EXERCISE DIRECTIONS: Leaving the pictures aside, transcribe every line below exactly.

┌─ SOURCE RECORDS

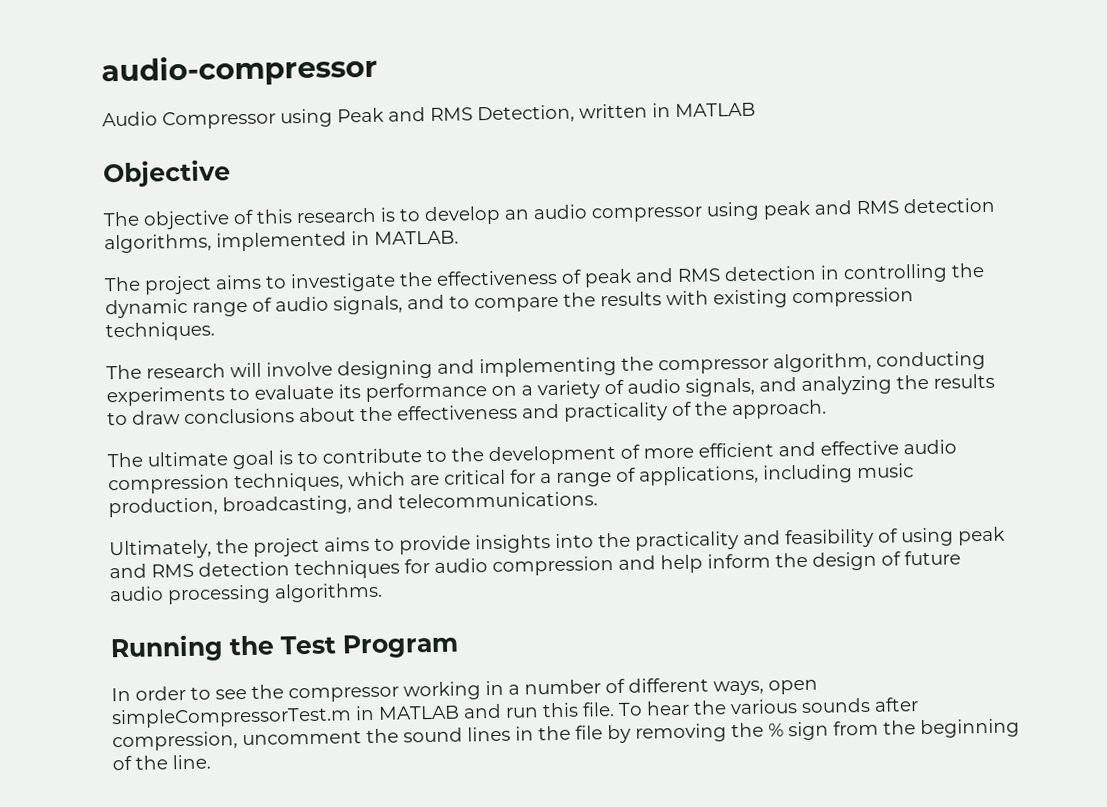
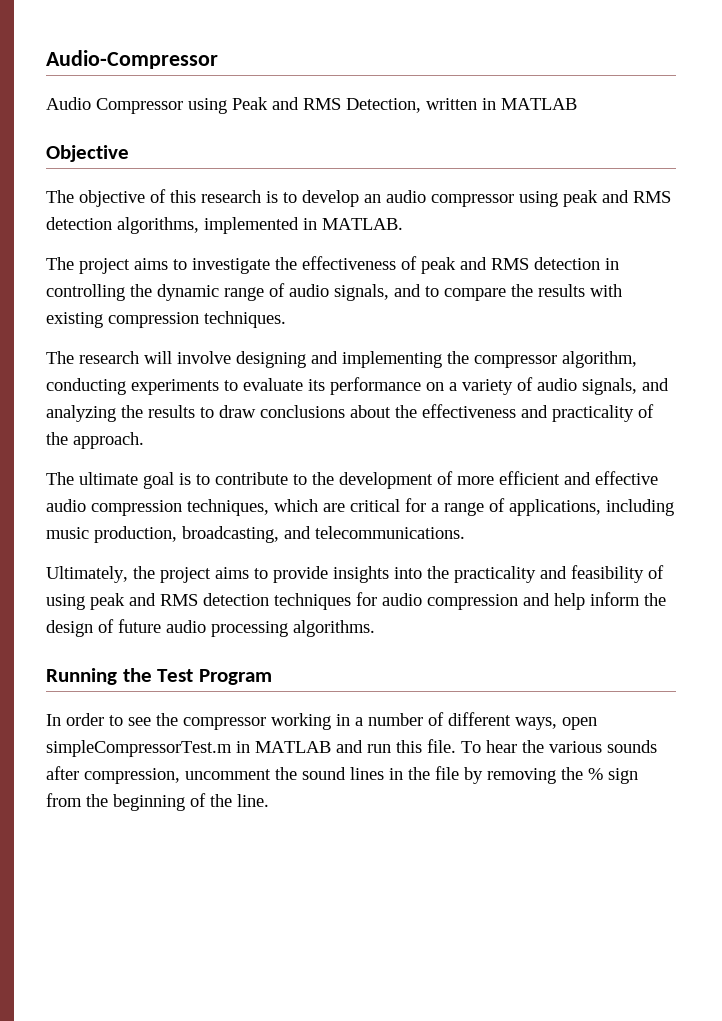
- audio-compressor
+ Audio-Compressor

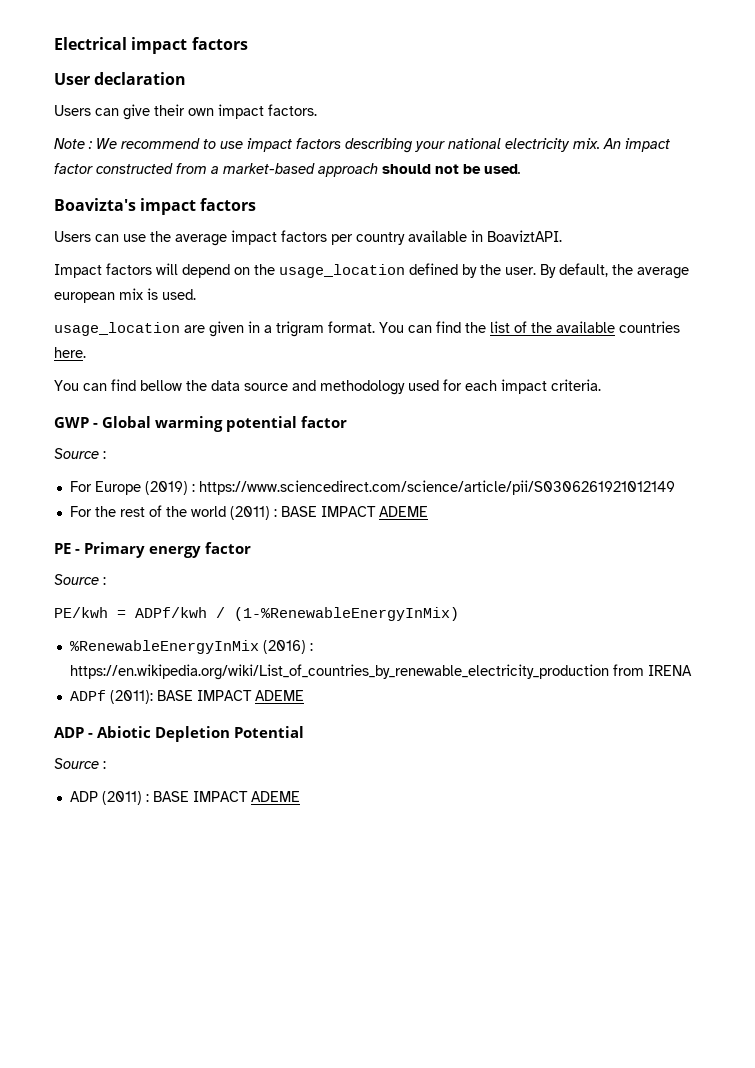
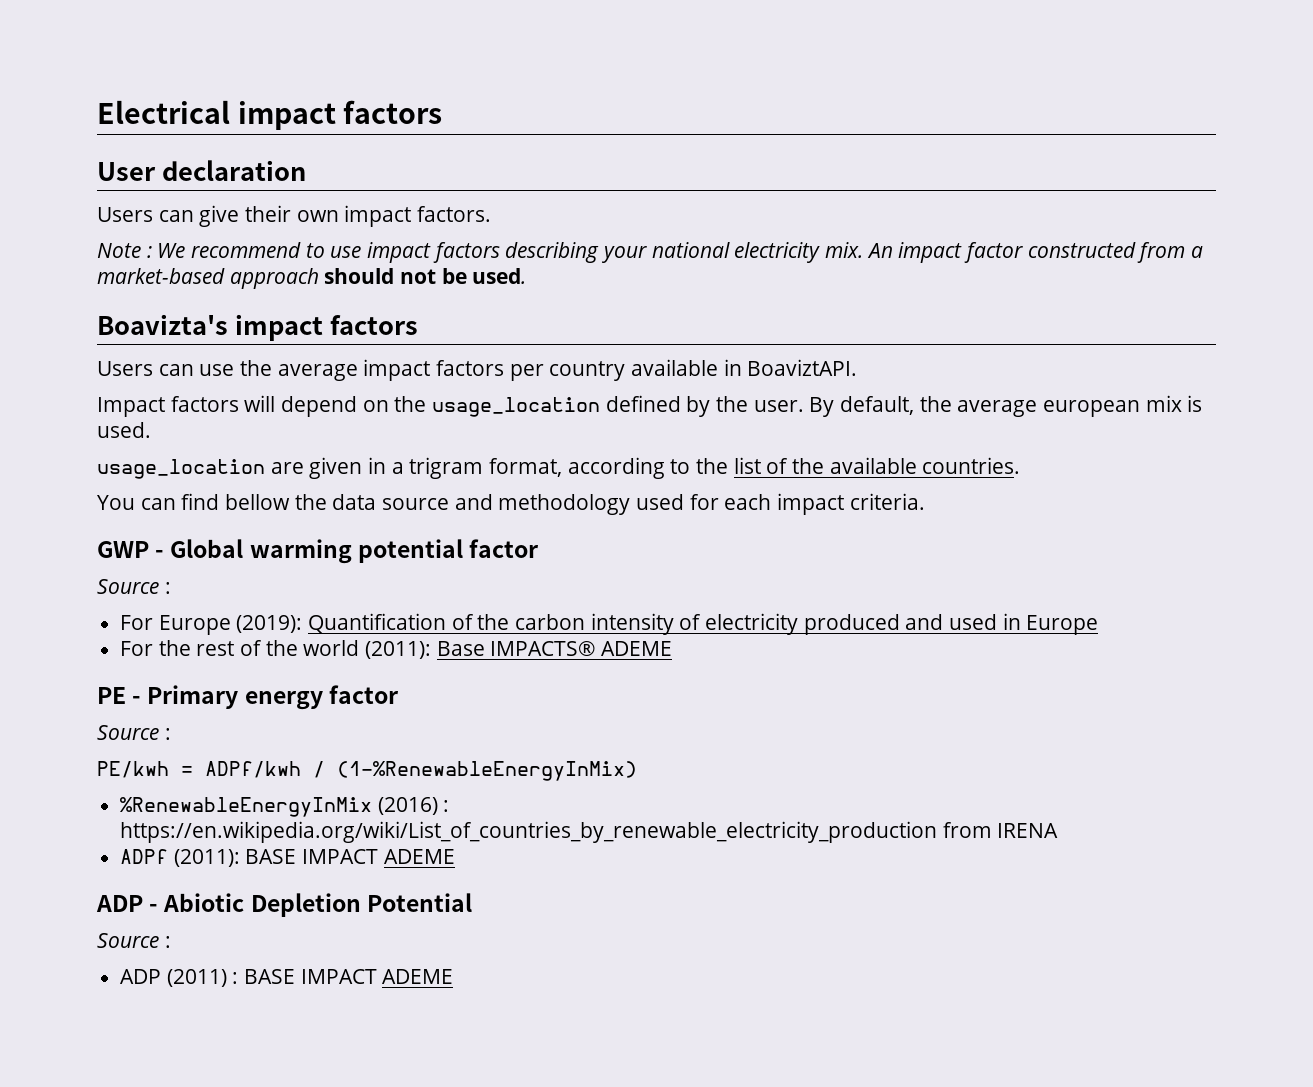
- usage_location are given in a trigram format. You can find the list of the available countries here.
+ usage_location are given in a trigram format, according to the list of the available countries.
- For Europe (2019) : https://www.sciencedirect.com/science/article/pii/S0306261921012149
+ For Europe (2019): Quantification of the carbon intensity of electricity produced and used in Europe
- For the rest of the world (2011) : BASE IMPACT ADEME
+ For the rest of the world (2011): Base IMPACTS® ADEME

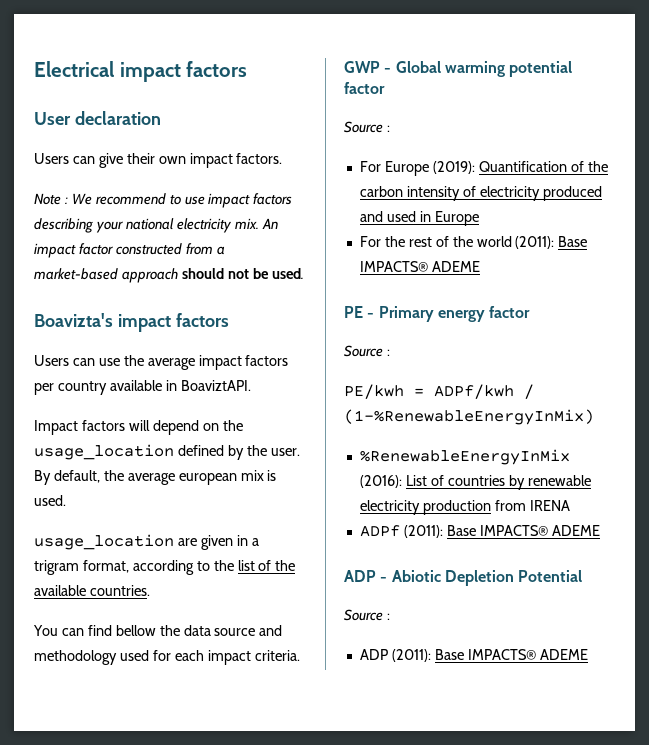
- %RenewableEnergyInMix (2016) : https://en.wikipedia.org/wiki/List_of_countries_by_renewable_electricity_production from IRENA
+ %RenewableEnergyInMix (2016): List of countries by renewable electricity production from IRENA
- ADPf (2011): BASE IMPACT ADEME
+ ADPf (2011): Base IMPACTS® ADEME
- ADP (2011) : BASE IMPACT ADEME
+ ADP (2011): Base IMPACTS® ADEME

└─

EXERCISE RESULT:
- audio-compressor
+ Audio-Compressor

- usage_location are given in a trigram format. You can find the list of the available countries here.
+ usage_location are given in a trigram format, according to the list of the available countries.
- For Europe (2019) : https://www.sciencedirect.com/science/article/pii/S0306261921012149
+ For Europe (2019): Quantification of the carbon intensity of electricity produced and used in Europe
- For the rest of the world (2011) : BASE IMPACT ADEME
+ For the rest of the world (2011): Base IMPACTS® ADEME

- %RenewableEnergyInMix (2016) : https://en.wikipedia.org/wiki/List_of_countries_by_renewable_electricity_production from IRENA
+ %RenewableEnergyInMix (2016): List of countries by renewable electricity production from IRENA
- ADPf (2011): BASE IMPACT ADEME
+ ADPf (2011): Base IMPACTS® ADEME
- ADP (2011) : BASE IMPACT ADEME
+ ADP (2011): Base IMPACTS® ADEME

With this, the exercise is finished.